The complex subjectivity that Pinn writes about is what I think we Unitarian Universalists are after when we describe ourselves as seekers. For Unitarian Universalists, religious and spiritual truth is forever unfolding. Our sources point us not only toward sacred texts, but also insist that our faith claims be tested by reason and be in dialogue with how science helps us understand the world. As our hymn says, “we are seekers of truth.” For me, this seeking is not an idle seeking of facts for the sake of facts but is instead a seeking aimed at deeply engaging the question of what it means to be human. In other words, it is how we seek the complex subjectivity that Pinn describes.
I find these ideas provocative of this month’s theme because they invite us to see curiosity as a bedrock spiritual discipline if we’re to achieve the sort of “complex subjectivity” that I think Pinn is driving at. If complex subjectivity is what we’re after – the ability to live lives in which we are richly and fully ourselves, then curiosity is likely one of the most important disciplines we can engage because it propels us toward more. And, like all spiritual disciplines, what matters is that we approach it with intention and with attention.

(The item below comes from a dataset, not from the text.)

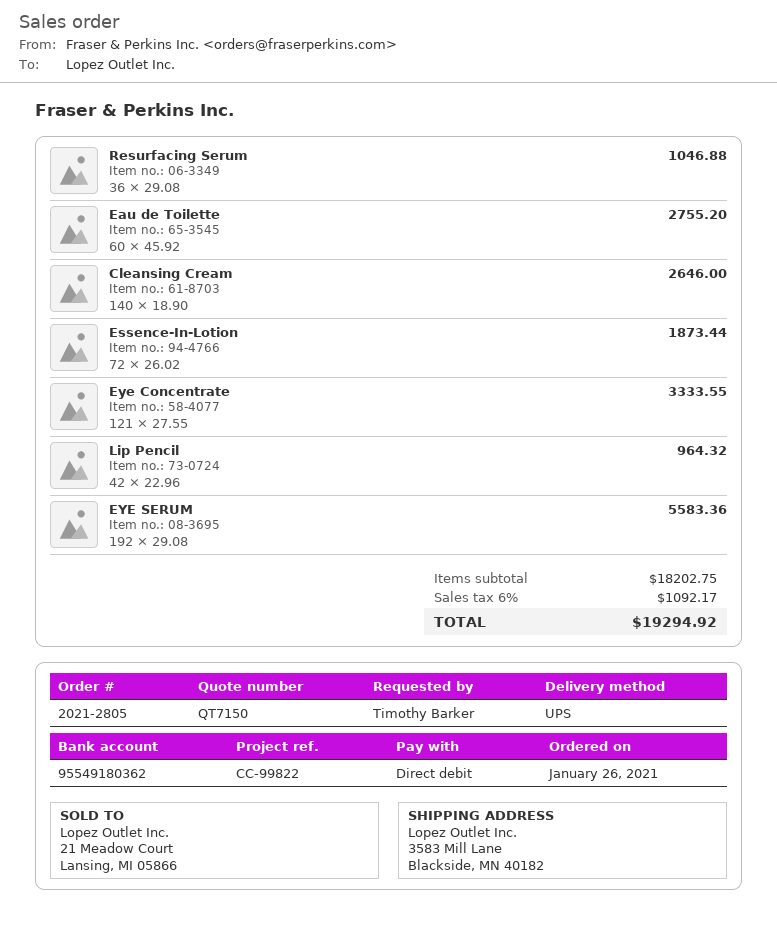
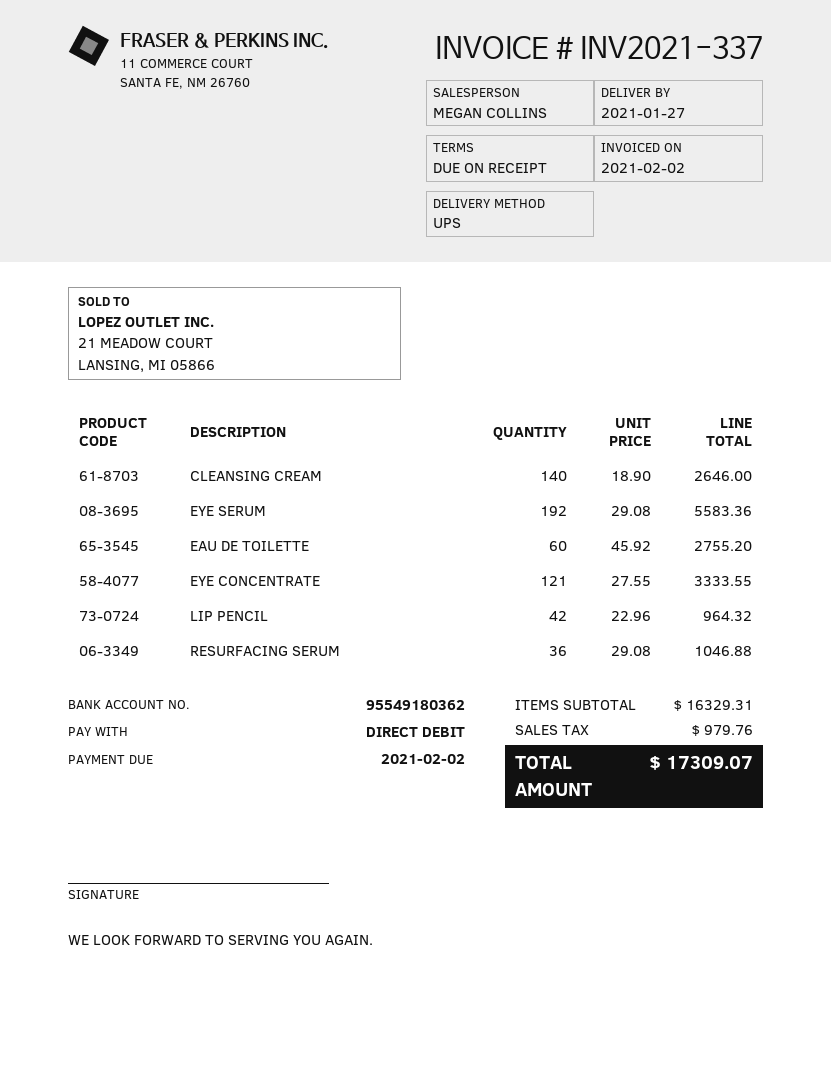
Essence-In-Lotion: 72 x 26.02 = 1873.44 -> none
subtotal: 18202.75 -> 16329.31
tax: 1092.17 -> 979.76
total: 19294.92 -> 17309.07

To approach curiosity with intention means that we first need to get in touch with why we’re curious. Are we getting curious about each other for acquisitive or voyeuristic reasons? Or do our questions come from a place of genuine interest? Are we playing “devil’s advocate,” feigning interest and curiosity purely to score points in a conversation where we’ve already concluded the right answer? Or is our curiosity motivated by a deep desire to know another human being more fully? Can our curiosity be an expression of our faith seeking understanding through dialogue with others?
Similarly, approaching curiosity with attention means that we’re paying attention to the relationship in which we’re practicing curiosity. We’re staying close to our embodied awareness of self and other, and if we feel we’re entering potentially challenging terrain, we slow down, we check-in, we ask for consent, and proceed with increased care. When we approach curiosity with attention, we remember that our curiosity is not a weapon to wield but is instead a means by which we might together open our hearts and explore where and how we might become more fully who our hearts yearn to be.
May we move slowly. May we be mindful of ourselves. May our curiosity lead us toward more truth in the service of being more fully human.